Is all this play date scheduling hampering spontaneity for our kids? One dad blogger thinks so and suggests we banish the play date.
Plus, said Chris Bernholdt, the stay-at-home dad behind the blog DadNCharge, the whole idea of a play "date" seems contrived. And the truth is, because stay-at-home parenting can be isolating at times, play dates are often as much for the adults as they are for the kids.
"It's a lot of pressure on the host," Bernholdt said. "What do they expect? How long are they going to stay? And is this for the kids or is it because they want to get to know you and develop a friendship?"
But the long-term implications may be worse than just having to spend extra time cleaning up and making elaborate snacks to make a good impression prior to the play date.
On his blog post titled Banish the Playdate, he wrote, "This playdate garbage is ruining our kids. I shudder every time someone asks me if our kids can have a playdate together. That word is almost as bad as Mr. Mom.
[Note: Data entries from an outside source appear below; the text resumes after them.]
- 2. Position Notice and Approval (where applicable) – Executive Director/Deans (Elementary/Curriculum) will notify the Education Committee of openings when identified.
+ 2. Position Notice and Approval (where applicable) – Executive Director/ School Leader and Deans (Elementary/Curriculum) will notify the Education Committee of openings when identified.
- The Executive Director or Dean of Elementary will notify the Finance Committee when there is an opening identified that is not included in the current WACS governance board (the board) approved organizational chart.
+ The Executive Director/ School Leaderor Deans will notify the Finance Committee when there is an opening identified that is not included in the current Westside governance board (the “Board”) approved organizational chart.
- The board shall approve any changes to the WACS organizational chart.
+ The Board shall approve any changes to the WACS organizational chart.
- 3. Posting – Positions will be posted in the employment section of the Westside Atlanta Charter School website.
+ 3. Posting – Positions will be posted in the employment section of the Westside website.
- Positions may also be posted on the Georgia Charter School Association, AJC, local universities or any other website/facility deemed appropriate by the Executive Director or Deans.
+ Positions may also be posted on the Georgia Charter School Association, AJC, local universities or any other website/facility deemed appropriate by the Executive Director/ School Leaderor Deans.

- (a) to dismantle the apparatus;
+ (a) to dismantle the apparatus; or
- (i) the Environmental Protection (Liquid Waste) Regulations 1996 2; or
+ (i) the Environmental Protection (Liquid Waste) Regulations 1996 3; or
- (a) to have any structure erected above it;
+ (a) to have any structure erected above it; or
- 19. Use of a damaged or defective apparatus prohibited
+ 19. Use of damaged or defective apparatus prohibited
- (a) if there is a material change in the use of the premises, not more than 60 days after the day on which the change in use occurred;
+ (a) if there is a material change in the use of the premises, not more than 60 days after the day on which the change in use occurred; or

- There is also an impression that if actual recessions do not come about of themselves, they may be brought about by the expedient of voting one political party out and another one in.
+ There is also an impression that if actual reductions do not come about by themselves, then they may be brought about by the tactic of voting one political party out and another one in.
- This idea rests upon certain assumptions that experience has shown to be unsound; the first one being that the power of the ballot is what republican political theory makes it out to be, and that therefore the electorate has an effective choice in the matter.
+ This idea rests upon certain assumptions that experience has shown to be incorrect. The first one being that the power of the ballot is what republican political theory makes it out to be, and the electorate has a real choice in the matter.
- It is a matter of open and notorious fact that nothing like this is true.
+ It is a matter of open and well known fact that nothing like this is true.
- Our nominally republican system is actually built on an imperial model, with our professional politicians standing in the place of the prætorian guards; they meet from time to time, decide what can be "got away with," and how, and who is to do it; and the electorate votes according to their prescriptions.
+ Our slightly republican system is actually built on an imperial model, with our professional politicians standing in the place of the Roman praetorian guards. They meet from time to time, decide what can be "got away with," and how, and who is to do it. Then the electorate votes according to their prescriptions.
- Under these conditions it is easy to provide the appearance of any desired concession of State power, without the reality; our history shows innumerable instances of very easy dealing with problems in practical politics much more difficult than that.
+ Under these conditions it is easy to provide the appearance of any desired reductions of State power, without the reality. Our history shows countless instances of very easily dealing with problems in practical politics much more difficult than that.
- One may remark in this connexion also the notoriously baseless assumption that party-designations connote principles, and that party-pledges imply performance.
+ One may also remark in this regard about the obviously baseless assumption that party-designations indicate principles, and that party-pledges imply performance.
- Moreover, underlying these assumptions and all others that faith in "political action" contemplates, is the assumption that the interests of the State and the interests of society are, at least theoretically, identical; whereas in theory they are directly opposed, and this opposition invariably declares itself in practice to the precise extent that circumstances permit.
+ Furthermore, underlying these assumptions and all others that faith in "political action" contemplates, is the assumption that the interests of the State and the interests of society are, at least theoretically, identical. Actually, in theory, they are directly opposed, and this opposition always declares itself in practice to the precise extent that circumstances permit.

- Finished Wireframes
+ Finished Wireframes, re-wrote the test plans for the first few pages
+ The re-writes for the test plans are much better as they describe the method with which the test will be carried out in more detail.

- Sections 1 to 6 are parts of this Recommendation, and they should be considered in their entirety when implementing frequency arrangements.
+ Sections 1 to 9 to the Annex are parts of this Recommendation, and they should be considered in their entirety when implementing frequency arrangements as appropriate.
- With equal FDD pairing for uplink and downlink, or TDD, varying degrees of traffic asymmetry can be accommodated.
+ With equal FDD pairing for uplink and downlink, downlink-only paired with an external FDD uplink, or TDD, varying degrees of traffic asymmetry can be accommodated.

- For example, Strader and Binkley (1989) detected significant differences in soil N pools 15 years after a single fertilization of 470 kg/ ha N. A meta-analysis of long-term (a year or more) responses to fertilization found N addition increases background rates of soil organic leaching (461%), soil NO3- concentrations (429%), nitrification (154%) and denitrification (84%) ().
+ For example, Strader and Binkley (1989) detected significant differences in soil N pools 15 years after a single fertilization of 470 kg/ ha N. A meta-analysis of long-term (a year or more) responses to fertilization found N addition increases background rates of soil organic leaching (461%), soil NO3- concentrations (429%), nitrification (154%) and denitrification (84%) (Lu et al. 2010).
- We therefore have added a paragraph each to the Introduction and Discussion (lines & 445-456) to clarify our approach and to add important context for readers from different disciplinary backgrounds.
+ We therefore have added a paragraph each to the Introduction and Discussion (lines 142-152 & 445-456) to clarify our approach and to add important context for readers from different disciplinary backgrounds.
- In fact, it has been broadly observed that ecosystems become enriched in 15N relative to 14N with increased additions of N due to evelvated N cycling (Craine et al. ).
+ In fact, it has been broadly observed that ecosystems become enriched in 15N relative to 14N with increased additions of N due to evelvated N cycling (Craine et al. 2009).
Almost."
Kids are losing their ability to just play independently, he maintains. "Play is handed to them on a silver platter," he wrote. "We are dumbing down their ability to be independent thinkers with scheduled activity and feeling like we are to blame when they have "nothing to do." Isn't it ridiculous that I feel like I am a cruise director in charge of keeping everyone occupied?"
Bernholdt told ABC News that while he thinks it's great for two parents who truly connect to hang out on the couch and chat while the kids play nearby, sometimes the interaction between the adults is just "awkward." Instead of hanging around with an adult you wouldn't otherwise be friendly with, why not use that time to go to the grocery store instead?
"The way I look at it," he said, "If I drop my kids off and they have a good time, they will tell me a if they had fun or not. They will report back to me. They should have a say in who they are developing friendships with."